Al castello sono legate diverse leggende.
Sulla cima, scavata in un macigno, è ancora
visibile l’orma di un piede di donna.
L’orma sarebbe appartenuta alla Contessa Matilde
di Canossa, che aveva ricevuto il castello dal Pontefice Gregorio VII.
Se l’orma quindi corrispondeva al piede di una
fanciulla, questa avrebbe scoperto di discendere dalla Contessa di Canossa.
Un’ altra leggenda parla dell’orma della Regina.
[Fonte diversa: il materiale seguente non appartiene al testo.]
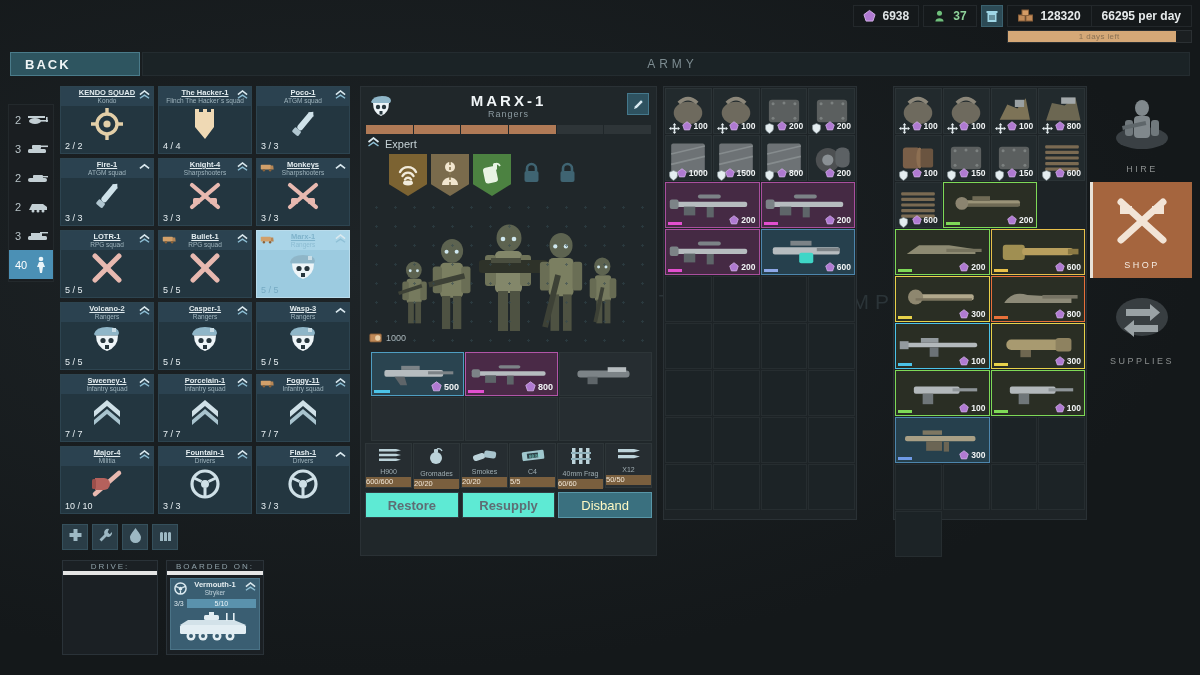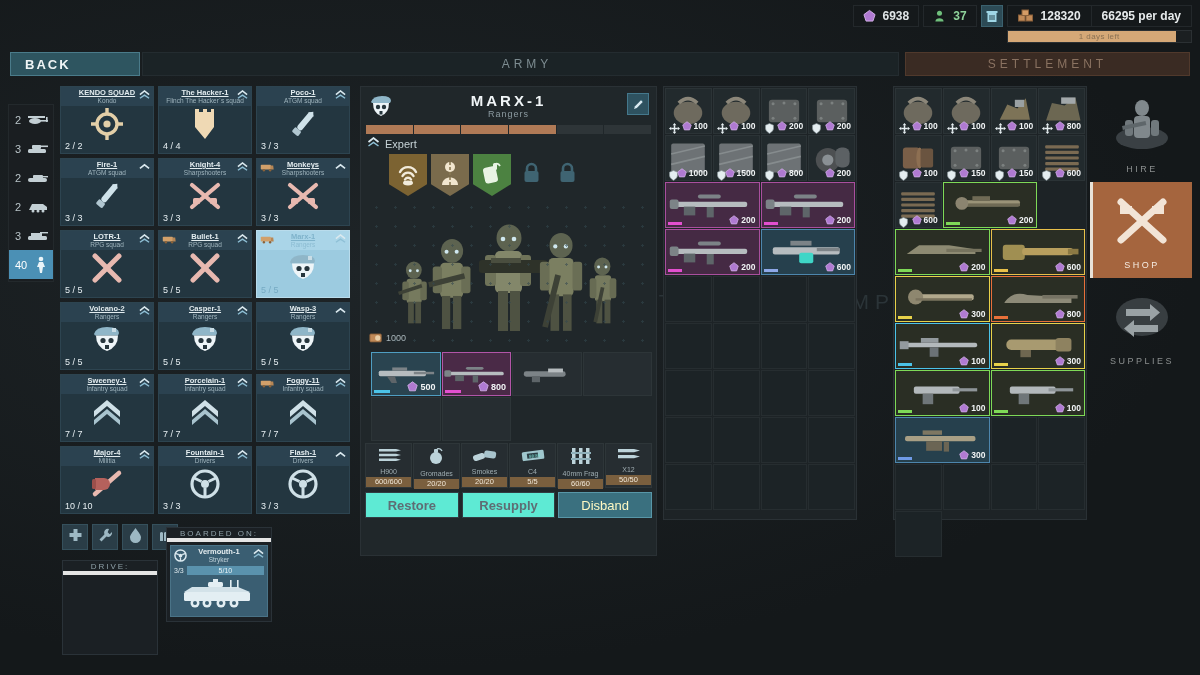"SETTLEMENT" div.nav-settle { html: <div>SETTLEMENT</div> -> none }
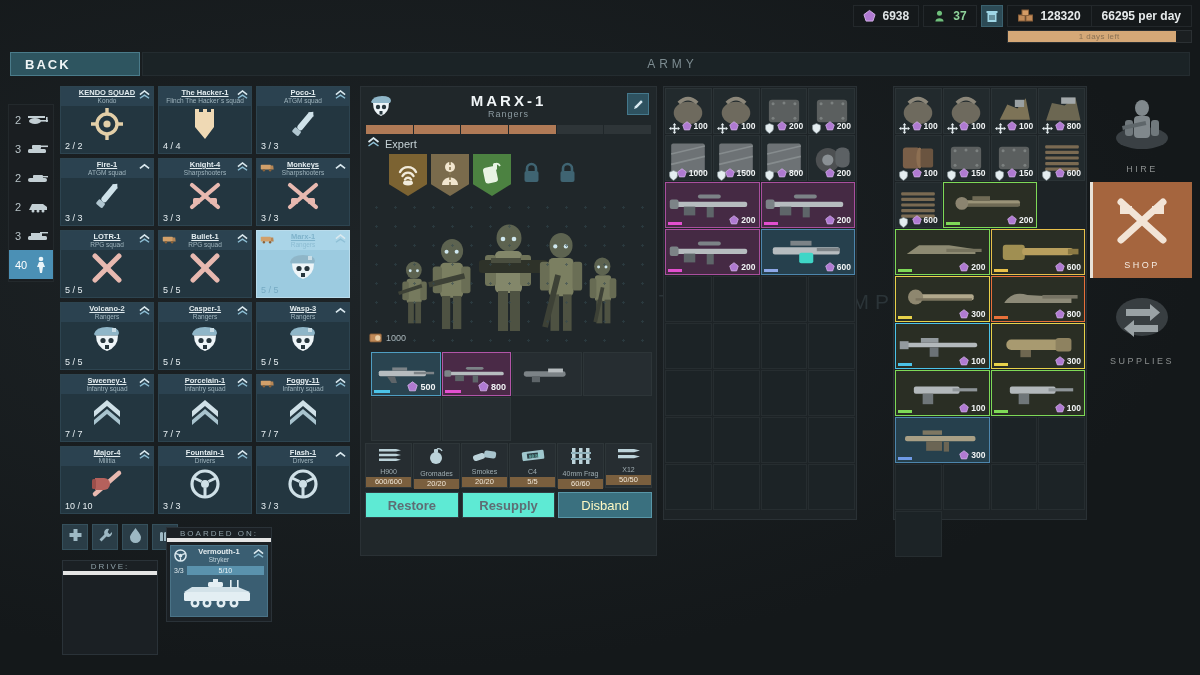"500" .gun-grid { grid-template-columns: repeat(4, 1fr) -> repeat(3, 1fr) }
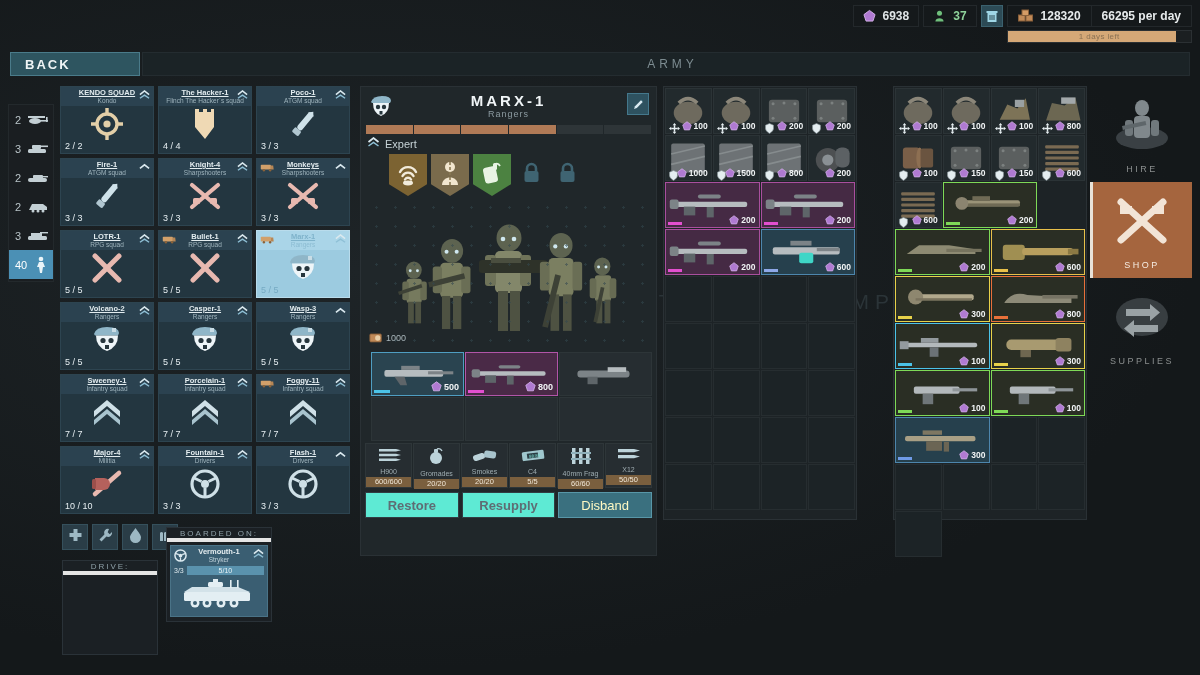"600/600" .ccell .cv { text-align: center -> none }
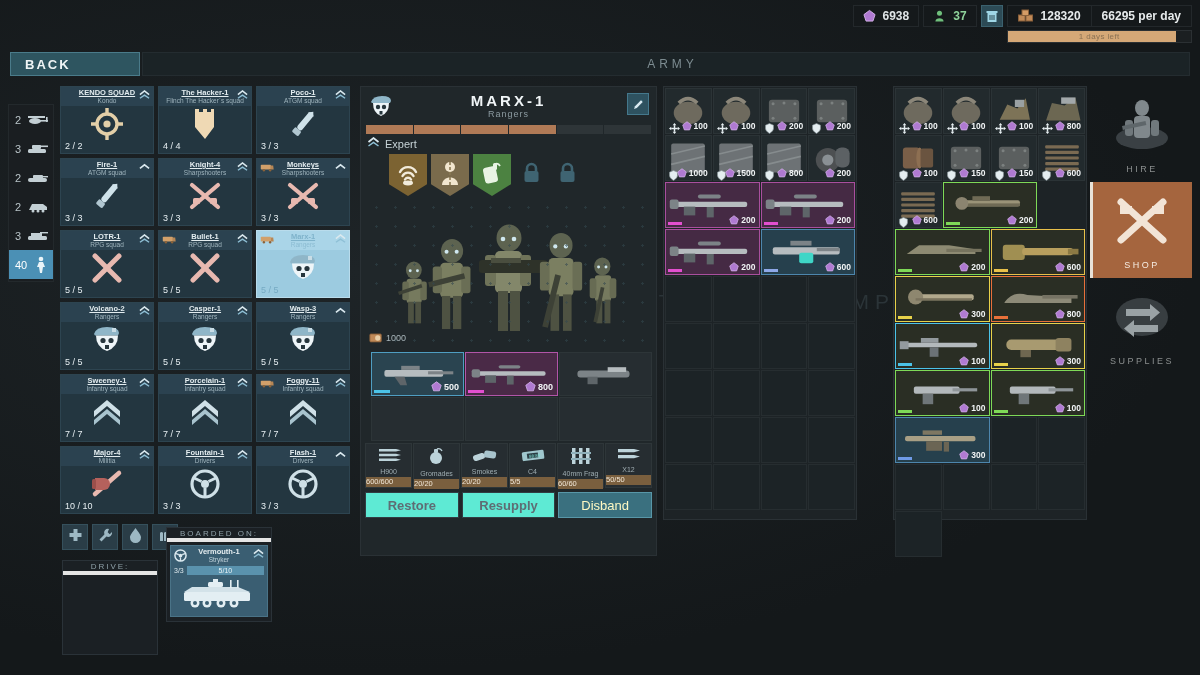"BOARDED ON:" .panel-board { top: 527px -> 560px; width: 106px -> 98px }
Una Regina greca pare avesse fatto costruire il
castello e se l’orma fosse coincisa con quella del piede di una giovane
fanciulla, la fortunata avrebbe trovato il tesoro della regina.
TORRE NORMANNA
La
Torre Normanna (sec. XI) è posta a guardia di una delle quattro porte che
permettevano l’accesso alla città sul limite meridionale del recinto della
Giudecca.
È l’unica torre rimasta a testimonianza
dell’antica cinta muraria.
PALAZZO MESIANI MAZZACUVA
Palazzo
Mesiani Mazzacuva (fine XVIII sec.) è situato nei pressi delle antiche
strutture difensive della città.
Il prospetto principale presenta
un’articolazione realizzata, secondo leggi di simmetria, con l’uso della
muratura a faccia mista.
Le due paraste d’angolo definiscono l’edificio
che presenta cornice marcapiano e cornice conclusiva all’interno della quale si
impostano finestre e balconi.
Il portale di ingresso in stile tardo
rinascimentale è realizzato in pietra chiara e presenta un arco affiancato da
paraste con trabeazione.
Il palazzo di proprietà comunale attualmente è
utilizzato per mostre e eventi culturali.
PALAZZO TUSCANO
Palazzo
Tuscano (XIX sec) è un palazzo nobiliare antica dimora dell’omonima famiglia
che verrà adibito a sede del Centro Visita del Parco Nazionale d’Aspromonte.
PALAZZO NESCI
Palazzo
Nesci (inizio XVIII sec.) è ubicato al centro del paese nella piazza
principale.
Fu danneggiato notevolmente dal terremoto del
1783 ma poi venne interamente restaurato.
Il palazzo, realizzato con due corpi di fabbrica
con impianto ad L, è posto su due piani, ha una pianta quadrata con corte
centrale.
L’intera facciata presenta un’articolazione
realizzata, secondo leggi di simmetria, con l’uso della muratura a faccia mista
con l’inserimento di grossi conci di pietra squadrata.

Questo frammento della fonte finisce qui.